PipeBeggsAndBrills pipe = new PipeBeggsAndBrills("Tieback", feed);
pipe.setLength(1000.0);
pipe.setDiameter(0.20);

ScaleDepositionAccumulator dep = new ScaleDepositionAccumulator()
    .setBrineChemistry(1500.0, 400.0, 100.0, 5.0, 12000.0, 35000.0)
    .setExposureTimeS(30.0 * 24 * 3600.0);

ClosedLoopDepositionSolver solver =
    new ClosedLoopDepositionSolver(pipe, dep).solve();

System.out.printf("Iterations: %d%n", solver.getIterationsTaken());
System.out.printf("Effective ID after 30 days: %.4f m%n",
    solver.getFinalEffectiveDiameterM());

Typical output:

Iterations: 5
Effective ID after 30 days: 0.1872 m  (6.4 % reduction)

A 6 % ID reduction in 30 days corresponds to a roughly 27 % rise in pressure drop ($\Delta P \propto 1/d^4$ in the turbulent friction-dominated limit). Compare this with allowable backpressure and decide on inhibition strategy.
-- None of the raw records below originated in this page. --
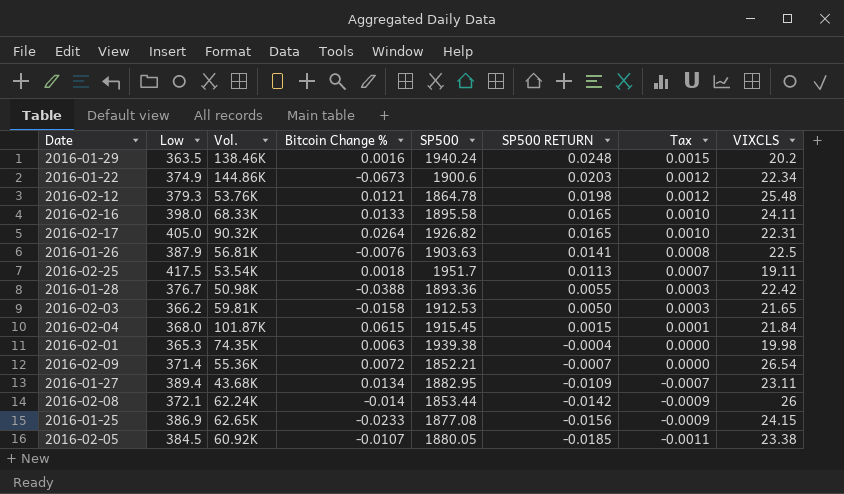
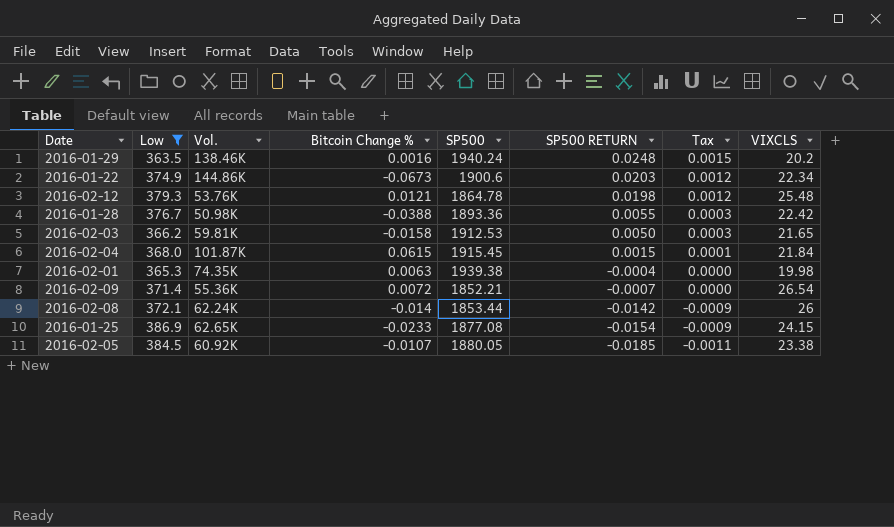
filter: none -> Low <= 386.9
2016-01-25 | SP500 RETURN: -0.0156 -> -0.0154

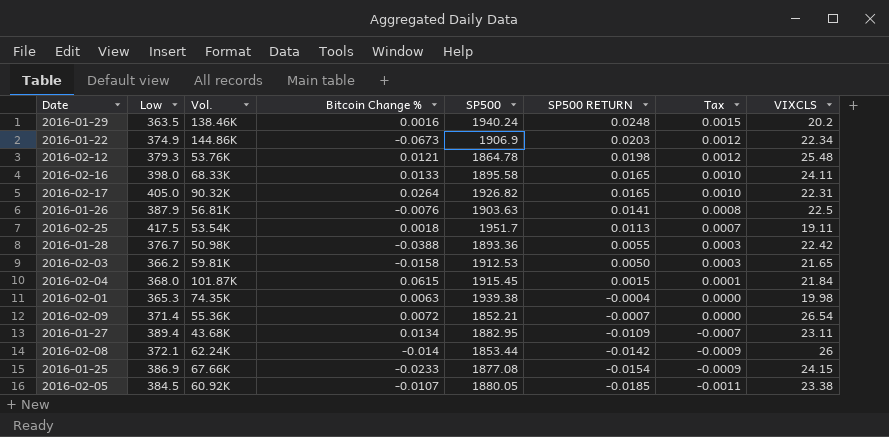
filter: Low <= 386.9 -> none
2016-01-22 | SP500: 1900.6 -> 1906.9
2016-01-25 | Vol.: 62.65K -> 67.66K

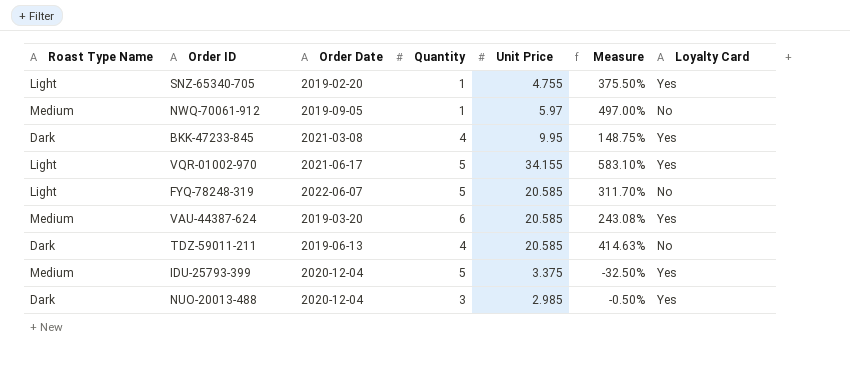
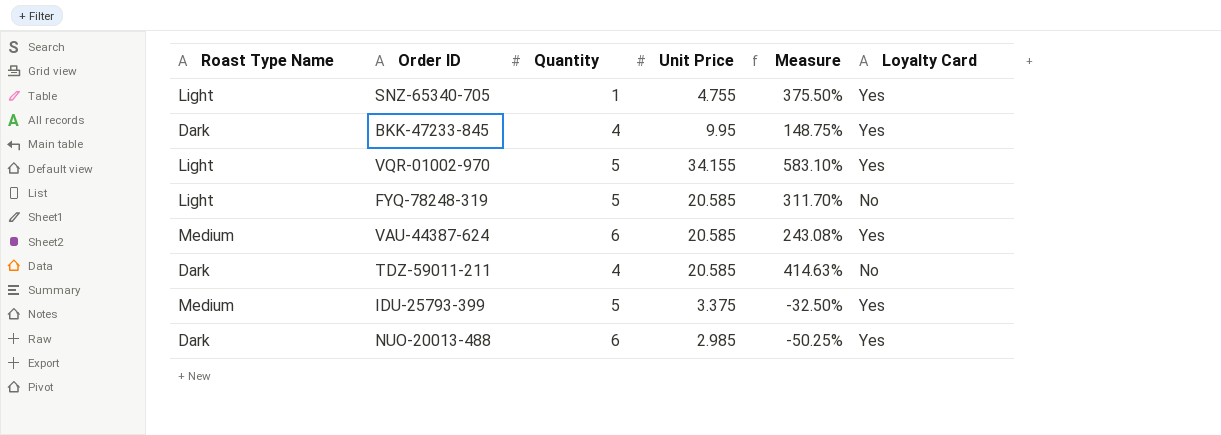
column Order Date | position: 3 -> none
row NWQ-70061-912: Medium | 2019-09-05 | 1 | 5.97 | 497.00% | No -> none
NUO-20013-488 | Quantity: 3 -> 6
NUO-20013-488 | Measure: -0.50% -> -50.25%

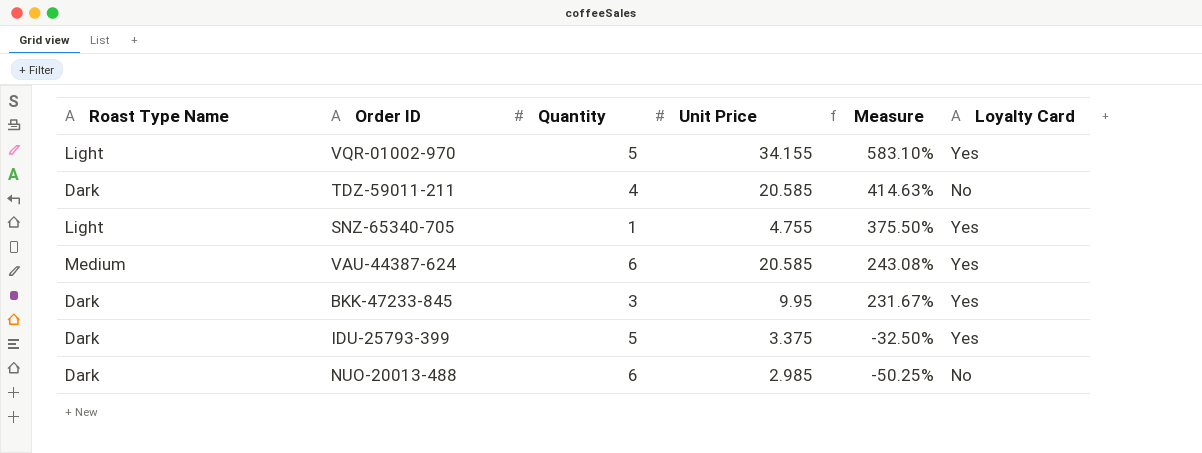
row order: none -> Measure descending
row FYQ-78248-319: Light | 5 | 20.585 | 311.70% | No -> none
BKK-47233-845 | Quantity: 4 -> 3
BKK-47233-845 | Measure: 148.75% -> 231.67%
IDU-25793-399 | Roast Type Name: Medium -> Dark
NUO-20013-488 | Loyalty Card: Yes -> No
Failure modes and diagnostics

Symptom Likely cause Remedy
getIterationsTaken() == maxIterations Tolerance too tight or runaway deposition Loosen tol, shorten setExposureTimeS, or check brine chemistry
Final ID equals initial ID Brine undersaturated (SI ≤ 0) Verify setBrineChemistry arguments; check pH and CO2 partial pressure inside the accumulator
Final ID collapses to zero Exposure time longer than time-to-blockage Use a shorter integration window and march forward in steps

Standards traceability

Aspect Standard
Pipeline hydraulics API RP 14E (erosional velocity)
Scale formation potential NACE TM0374
Wall-loss / wall-gain integrity tracking NACE SP0775
Inspection planning intervals API 570

Validation

Regression-tested in ChemistryCoupledModelsTest. The test suite covers under- and oversaturated brines, low- and high-velocity pipes, and verifies monotone diameter contraction and convergence within ≤ 10 iterations for typical NACE TM0374 reference brines.